Of course, all this is in service a particularly grim punchline — ha ha, everyone likes coming out to see a couple of guys get set on fire! Of course, said guys are savage Viking warriors who may well have killed or enslaved many of the family and friends of the people in the crowd, so perhaps their murderous glee is justifiable.

The Phantom, 4/19/10

So it turns out that the narrator dude who I misidentified last December as Billy Dee Williams was, as several helpful readers pointed out, merely a miscolored depiction of deceased Phantom creator Lee Falk. Apparently the coloring crew has been alerted and today he has been depicted with the proper skin tone. However, I’m not sure if anyone can explain the artist’s choice to portray him in panel three as a some kind of deranged goth leprechaun, complete with skull-tipped shillelagh.

Marvin, 4/19/10

Oh, look, it appears to be a new character in Marvin! Nothing good ever comes of new characters in Marvin, as nothing good ever comes from the strip itself, but since she’s making her debut by threatening physical harm to the titular hell-infant, I’m willing to give her a chance.

Apartment 3-G, 4/19/10

We may not get to see anyone die in a hail of bullets in Apartment 3-G, but we do get to see how Margo’s mind works, which is almost as harrowing/hilarious! “Only people who are so fanatically devoted to me that they’ll sacrifice their lives for my safety merit Margo Alone Time.”

Mary Worth, 4/19/10

I’m pretty sure Bonnie just made a pass at Mary, which I’m pretty sure makes her the second most sad, lonely, and pathetic person on Earth (after Dr. Jeff, of course).

Post Content

Curtis, 4/12/10

I’ve been wondering for the last couple weeks where the “Flyspeck Island peanuts give you psychic powers” plotline in Curtis was going, and now I know: fulsome praise for a terrifying Orwellian police state where one isn’t even safe in the confines of one’s own skull.

Marvin, 4/12/10

Marvin is taking a break from the poop jokes to bring us hilarious gags about old people in sad, loveless marriages, to which I say: bring back the poop jokes.

Family Circus, 4/12/10

“But until then, we’re letting Barfy crap all over the lawn.”
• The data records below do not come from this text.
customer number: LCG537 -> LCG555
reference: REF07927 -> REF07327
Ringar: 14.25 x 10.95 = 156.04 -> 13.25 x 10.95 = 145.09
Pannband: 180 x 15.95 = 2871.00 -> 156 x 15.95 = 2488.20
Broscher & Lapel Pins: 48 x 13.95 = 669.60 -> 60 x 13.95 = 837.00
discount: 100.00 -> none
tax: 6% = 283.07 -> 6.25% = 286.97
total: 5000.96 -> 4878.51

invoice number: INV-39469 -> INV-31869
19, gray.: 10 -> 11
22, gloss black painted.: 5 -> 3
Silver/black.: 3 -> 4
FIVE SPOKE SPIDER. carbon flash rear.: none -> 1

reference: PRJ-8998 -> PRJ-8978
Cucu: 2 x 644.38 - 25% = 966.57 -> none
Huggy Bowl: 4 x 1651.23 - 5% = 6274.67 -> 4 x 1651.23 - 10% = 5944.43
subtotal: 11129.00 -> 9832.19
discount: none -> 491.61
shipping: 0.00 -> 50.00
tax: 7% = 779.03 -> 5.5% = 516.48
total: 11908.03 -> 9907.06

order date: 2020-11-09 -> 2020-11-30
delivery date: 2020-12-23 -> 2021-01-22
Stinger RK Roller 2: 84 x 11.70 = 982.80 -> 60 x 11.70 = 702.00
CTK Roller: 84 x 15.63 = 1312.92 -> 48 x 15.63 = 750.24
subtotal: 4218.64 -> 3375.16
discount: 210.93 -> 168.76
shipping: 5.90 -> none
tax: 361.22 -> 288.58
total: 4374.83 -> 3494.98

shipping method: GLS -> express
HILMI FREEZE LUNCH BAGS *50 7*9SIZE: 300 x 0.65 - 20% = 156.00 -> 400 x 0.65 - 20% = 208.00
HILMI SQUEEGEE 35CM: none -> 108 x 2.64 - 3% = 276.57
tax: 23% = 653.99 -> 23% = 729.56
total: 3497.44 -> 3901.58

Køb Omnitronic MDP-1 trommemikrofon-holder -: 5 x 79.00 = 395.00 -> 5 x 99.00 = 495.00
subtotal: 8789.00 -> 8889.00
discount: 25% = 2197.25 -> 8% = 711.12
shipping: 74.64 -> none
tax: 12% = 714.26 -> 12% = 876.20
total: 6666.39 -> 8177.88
(See, Marvin? It’s so easy!)

Post Content

Beetle Bailey, 2/28/10

I originally read the heading on the piece of paper tacked to the bulletin board in panel three as “Worst List”, and believed that it was meant to be an accounting of the most incompetent, ineffective, and generally bad soldiers on the base, or perhaps just the worst humans on earth. This nicely dovetails with my interpretation of the ensuing panels, in which Beetle, struck by shame, climbs atop a building intending to jump off and end it all, and convinces many of his fellow soldiers to join him. Unfortunately, since the structure only appears to be 12 feet high or so, this too will probably end in failure, with the attempted mass suicide only resulting in a few broken ankles.

Judge Parker, 2/28/10

Hey, remember how there was this entire other Judge Parker plot going on, which, despite its many crimes against legal ethics, was actually somewhat more interesting than the Rocky-Godiva marital problems storyline? Well, it, uh, got resolved, completely offstage, apparently! Thank goodness this one of Barreto’s last few Sunday strips (or perhaps one of his son’s?), so that these boring people standing around some dull office explaining the resolution confusingly are at least halfway attractive to look at.

Marvin, 2/28/10

“Well, it looks like we’ll have to turn to cannibalism! We’ll start with Marvin, naturally. I’ll fire up the grill.”

“But honey, we have plenty of food in the ho—”

“I SAID I’LL FIRE UP THE GRILL!”

Panel from Blondie, 2/28/10

It’s only a dream sequence, but this panel offers further unsettling detail on the always grim relationship between Dagwood and his boss. We’re no doubt meant to chortle at Dagwood’s comically twisted leg, but I can’t stop looking at Dithers’s heel planted squarely on the poor man’s throat.

Panel from Mary Worth, 2/28/10

At last, the nature of Wilbur and Kurt’s forest frolic becomes clear: A laughing Wilbur is giving his smiling not-son a bit of a head start before he starts hunting him for sport. Truly, emotionally needy con artists are the most dangerous game.